Nei circa cinquant’anni dal 1764 al 1815 Pavia e la sua università diventano centro di cultura europea: prima Maria Teresa d’Austria e, dal 1765, Giuseppe II  attuano una politica illuminata attraverso riforme amministrative e giuridiche fondamentali: Giuseppe II arriverà ad abolire la tortura (1772), la servitù ereditaria dei contadini (1782), la revoca dell’esenzione fiscale ai nobili. Di impatto ancora maggiore la politica decisa e radicale indirizzata a limitare i privilegi della Chiesa cattolica che vede tra l’altro, nel 1781, l’emanazione dell’Editto di Tolleranza con cui viene concessa libertà di culto a luterani e greco-ortodossi. Una politica antifeudale e giurisdizionalista – cioè volta a distinguere i poteri dello Stato rispetto a quelli della Chiesa che susciterà forti opposizioni in alcuni paesi dell’impero, ma non in Lombardia, dove le riforme legate alle idee illuministe, in particolare nel campo dell’istruzione daranno a Pavia risultati moderni e di importanza europea.

1764-1796 a Pavia

Grandioso fu il programma di potenziamento delle strutture didattiche, di ricerca e di riassetto edilizio, che ha dato alla sede dell’Università l’aspetto che essa ancora oggi conserva. Fra i docenti più famosi di livello europeo vanno almeno ricordati Lazzaro Spallanzani nelle scienze naturali, Lorenzo Mascheroni nelle matematiche, Alessandro Volta nella fisica, Antonio Scarpa nell’anatomia. Oltre a dare impulso alle discipline giuridiche, biologiche e mediche, Giuseppe II riforma la Facoltà Teologica pavese, facendone punto di riferimento per le scuole teologiche dei seminari lombardi. Tra le altre personalità di rilievo pavesi o con rapporti non accademici con Pavia va ricordato Giovanni Alessandro Brambilla nella chirurgia.

A partire dagli anni Sessanta un gruppo di giovani milanesi (Cesare Beccaria, Pietro e Alessandro Verri, Luigi Lambertenghi, Giuseppe Visconti di Saliceto, Giambattista Biffi, Gian Rinaldo Carli) ma con studi pavesi (molti tra cui Alessandro Verri e Cesare Beccaria si laureano in Diritto a Pavia) sulla scia delle teorie illuministe danno vita all’ Accademia dei Pugni e al periodico di maggior successo nel secolo, Il Caffè; Beccaria pubblica nel ’64 Dei delitti e delle pene, opera che fa da spartiacque nella storia giuridica e sociale non solo italiana;  Pietro Verri  scrive Le osservazioni sulla tortura che costituiranno l’avantesto di un’opera fondamentale di Alessandro Manzoni, la Storia della Colonna Infame.

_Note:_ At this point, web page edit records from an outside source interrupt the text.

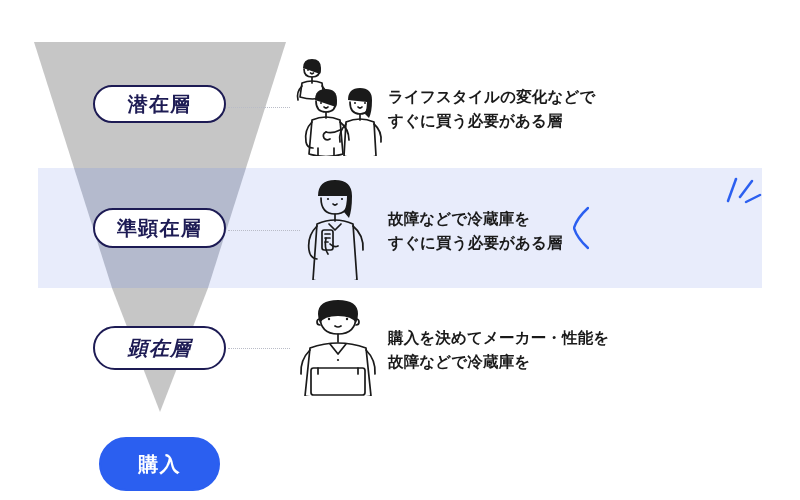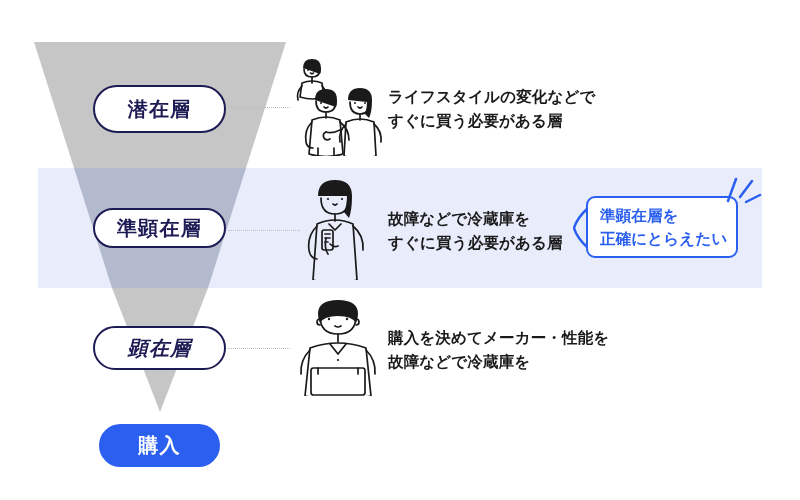--- a/index.html
+++ b/index.html
@@ -61,7 +61,7 @@
     border: 2.5px solid #2b5ff0;
     color: #ffffff;
   }
-  #pill-0 { left: 93px;  top: 85px;  width: 133px; height: 48px; font-size: 20px; }
+  #pill-0 { left: 93px;  top: 85px;  width: 133px; height: 38px; font-size: 20px; }
   #pill-1 { left: 93px;  top: 208px; width: 133px; height: 40px; font-size: 20px; }
   #pill-2 { left: 93px;  top: 326px; width: 133px; height: 44px; font-size: 20px; font-style: italic; }
   #pill-3 { left: 99px;  top: 424px; width: 121px; height: 43px; font-size: 20px; }

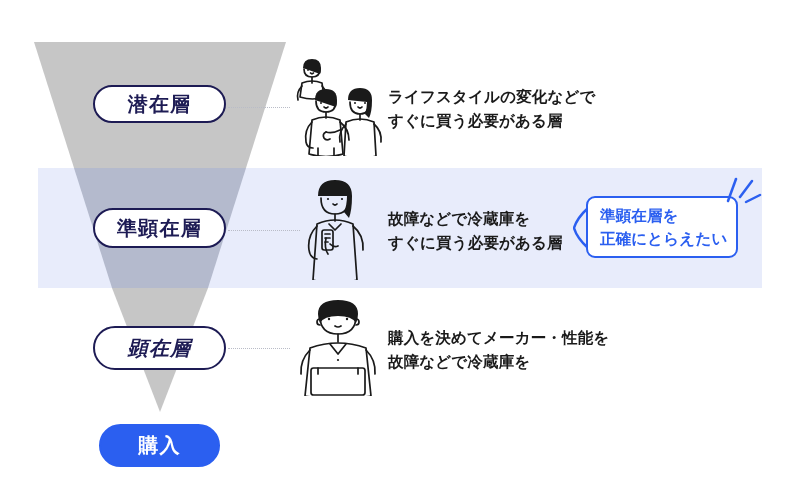--- a/index.html
+++ b/index.html
@@ -277,10 +277,6 @@
     <path d="M15 2 Q4 12 1 22 Q4 32 15 42" fill="none" stroke="#2b5ff0" stroke-width="2.5" stroke-linecap="round" stroke-linejoin="round"></path>
   </svg>
 
-  <div class="callout">
-    <div class="callout-text">準顕在層を
-正確にとらえたい</div>
-  </div>
 
   <svg class="sparkle" viewBox="0 0 40 34">
     <g stroke="#2b5ff0" stroke-width="2.5" stroke-linecap="round">

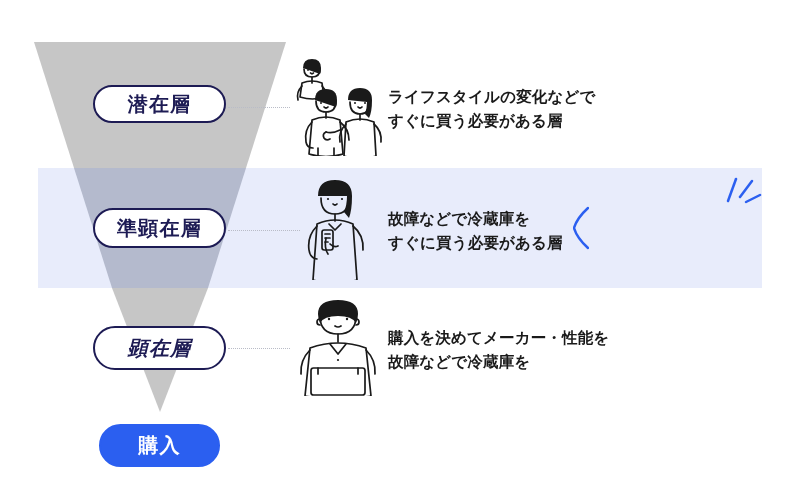--- a/index.html
+++ b/index.html
@@ -64,7 +64,7 @@
   #pill-0 { left: 93px;  top: 85px;  width: 133px; height: 38px; font-size: 20px; }
   #pill-1 { left: 93px;  top: 208px; width: 133px; height: 40px; font-size: 20px; }
   #pill-2 { left: 93px;  top: 326px; width: 133px; height: 44px; font-size: 20px; font-style: italic; }
-  #pill-3 { left: 99px;  top: 424px; width: 121px; height: 43px; font-size: 20px; }
+  #pill-3 { left: 99px;  top: 437px; width: 121px; height: 54px; font-size: 20px; }
 
   
   .connector {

1796-1815 a Pavia Dalla Repubblica Cisalpina al Regno d’Italia

Dalla campagna d’Italia Napoleone è mediatore tra Rivoluzione e Restaurazione: da un lato riporta l’ordine, ma contemporaneamente assicura in gran parte d’Europa il potere politico alle nuove forze sociali borghesi e elimina i residui feudali dello stato assoluto. Le riforme giuridiche con l’emanazione dei nuovi codici, civile e penale danno un contributo determinante all’ammodernamento del diritto. Si afferma decisamente l’idea di nazione. Dopo gli anni di reazione dei governi ai principi rivoluzionari di Francia  con conseguente arretramento su posizioni conservatrici e abbandono delle politiche riformatrici la ventata napoleonica suscita l’entusiasmo dei giacobini italiani. Dopo il rientro dell’Austria il panorama cambia rapidamente virando verso la repressione. La rinata repubblica Cisalpina vede anche la rinascita dell’Università di Pavia dove ancora operano i maestri degli ultimi decenni del Settecento (Alessandro Volta, che inventa la pila nel 1799, Antonio Scarpa e  Lazzaro Spallanzani) e sono presenti le nuove personalità della cultura: Vincenzo Monti e  Ugo Foscolo sulla cattedra di eloquenza e  Gian Domenico Romagnosi di diritto civile. Tra le altre personalità di rilievo pavesi o con rapporti non accademici con Pavia ricordiamo Giovanni Rasori, medico giacobino e Agostino Bassi che studiò Giurisprudenza a Pavia (sarà il primo a provare che una malattia infettiva è dovuta a un germe; ebbe influenza sullo sviluppo della teoria microbiologica delle malattie infettive  legata a Louis Pasteur e Robert Kock ).